# trying 2 figure this out....



## nicole8125 (Nov 17, 2011)

been with the same guy 4 over a year now, first one i i actually got enjoyment on going down on and the first guy i have ever let cum n my mouth and he is the first man ive ever swollowed. i enjoyed doing it but lately in my mind i c myself doing it but then when it comes down to it i slip n to my selfish i just want some sex. i feel bad cuz he used 2 b selfish but i can c. a change he is making effort twords making sure i am good wen it comes 2 sex. i dont want 2 b selfish when it comes to giving him head but i just wish while im giving him pleasure i can get some too. um is that being selfish? dont think 4 1 second i dont like pleasing him cuz i most def do. but lately i just been feeling kind of awkward when it comes to giving him head. hell i just feel like saying forget sex all together and going back 2 being abstinant. i feel super frustrated when it comes 2 this issue and idk y. what should i do?
_Posted via Mobile Device_


----------



## Enchantment (May 11, 2011)

Hi nicole ~

Well, how often are you giving him bj's without any reciprocation from him? Is he willing to do oral on you as well some of the time?

I think that it ends up getting old sometimes when it starts to become more one-sided or when it starts to just be an expectation.

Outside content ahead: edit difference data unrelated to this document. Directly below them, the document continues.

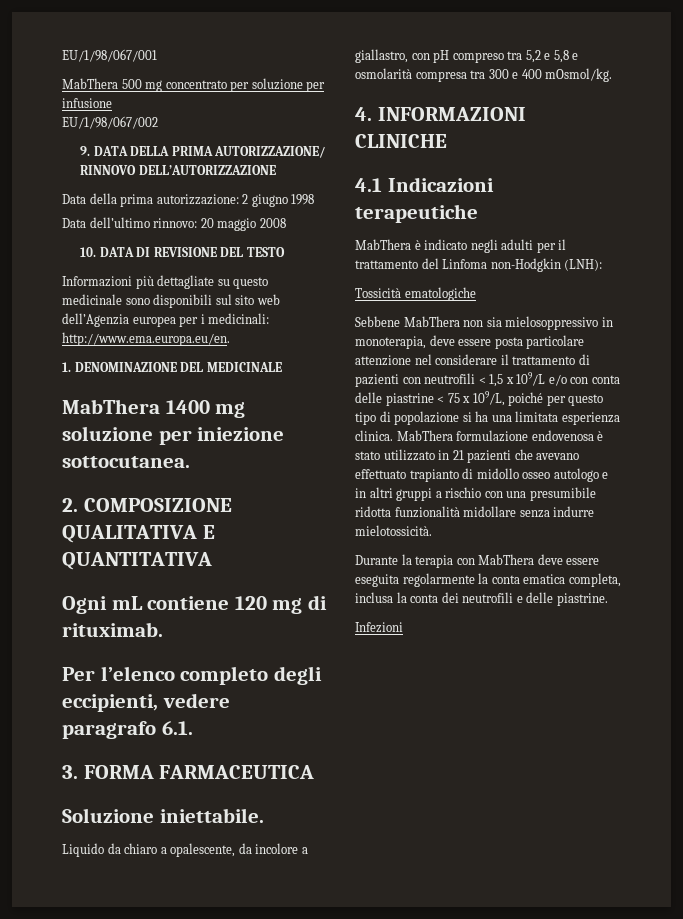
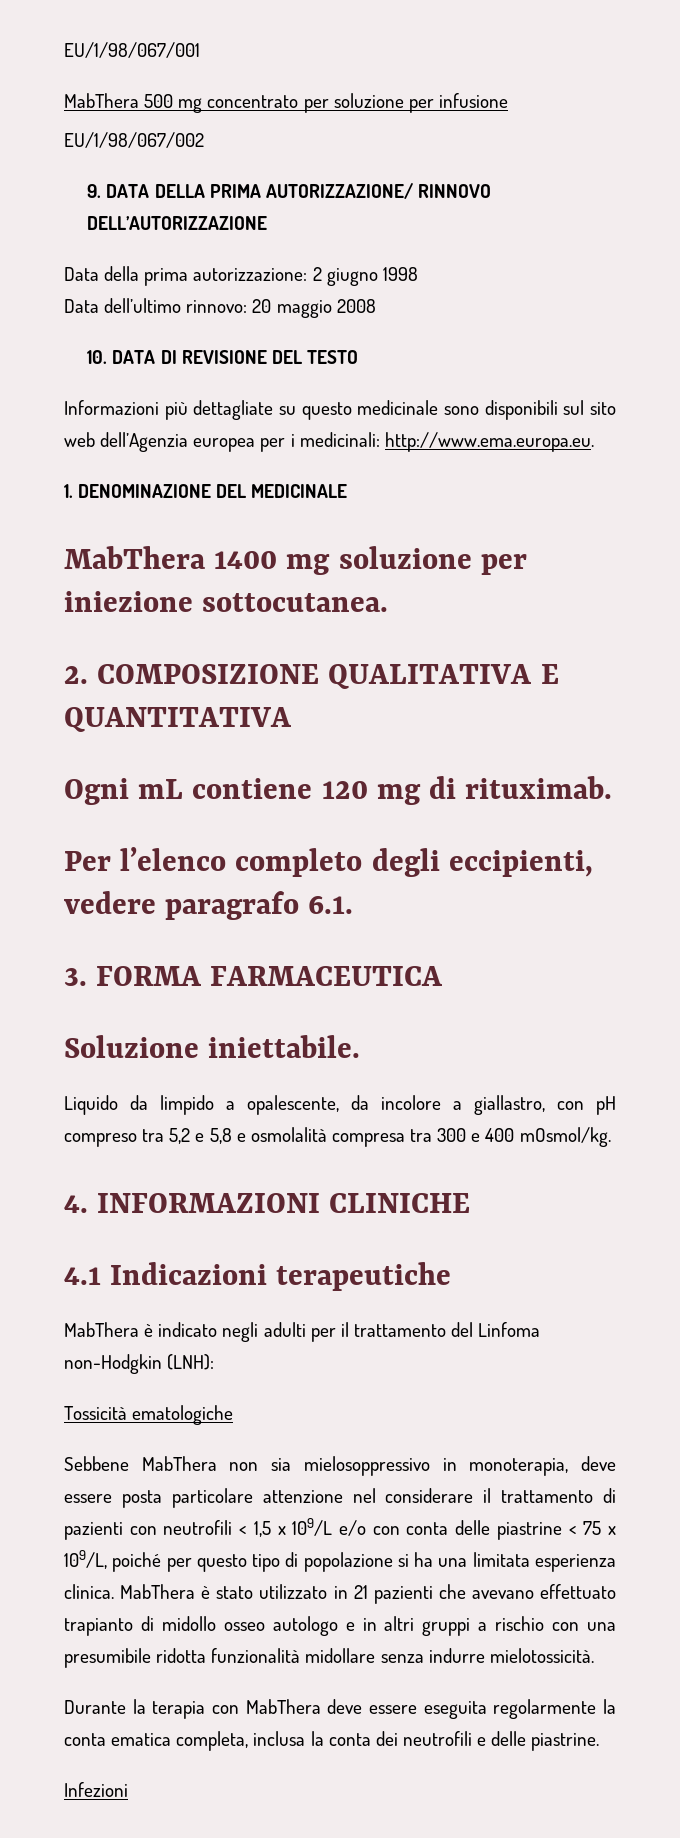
- Informazioni più dettagliate su questo medicinale sono disponibili sul sito web dell’Agenzia europea per i medicinali: http://www.ema.europa.eu/en.
+ Informazioni più dettagliate su questo medicinale sono disponibili sul sito web dell’Agenzia europea per i medicinali: http://www.ema.europa.eu.
- Liquido da chiaro a opalescente, da incolore a giallastro, con pH compreso tra 5,2 e 5,8 e osmolarità compresa tra 300 e 400 mOsmol/kg.
+ Liquido da limpido a opalescente, da incolore a giallastro, con pH compreso tra 5,2 e 5,8 e osmolalità compresa tra 300 e 400 mOsmol/kg.
- MabThera formulazione endovenosa è stato utilizzato in 21 pazienti che avevano effettuato trapianto di midollo osseo autologo e in altri gruppi a rischio con una presumibile ridotta funzionalità midollare senza indurre mielotossicità.
+ MabThera è stato utilizzato in 21 pazienti che avevano effettuato trapianto di midollo osseo autologo e in altri gruppi a rischio con una presumibile ridotta funzionalità midollare senza indurre mielotossicità.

Do you think that either of those conditions applies to your situation?

Best wishes.


----------



## nicole8125 (Nov 17, 2011)

to answer your question, never!!! and considering i havent had that since july of last yer, i am ready. i have never been comfortable with really getting in to it with other guys do 2 not being comfortable etc.... but i am comfortable and ready to do it cuz it would b a whole new experience and all that. i dont wana make an issue outa it cuz he is finally coming outa his selfish ways with sex and i am so thankful! i just dont wanaa make him feel what he is doing isnt good enough. trying 2 think about it how i would feel if i were a guy. i do one thing to make u happy and now u are asking for smething else?
_Posted via Mobile Device_


----------



## LoveMeTruly (Dec 13, 2011)

That is one of the two big factors on why I can't give my husband BJ's (the other is lack of control, I'm a freak about control, and him coming in my mouth is like- no, I can't control it!!!!). 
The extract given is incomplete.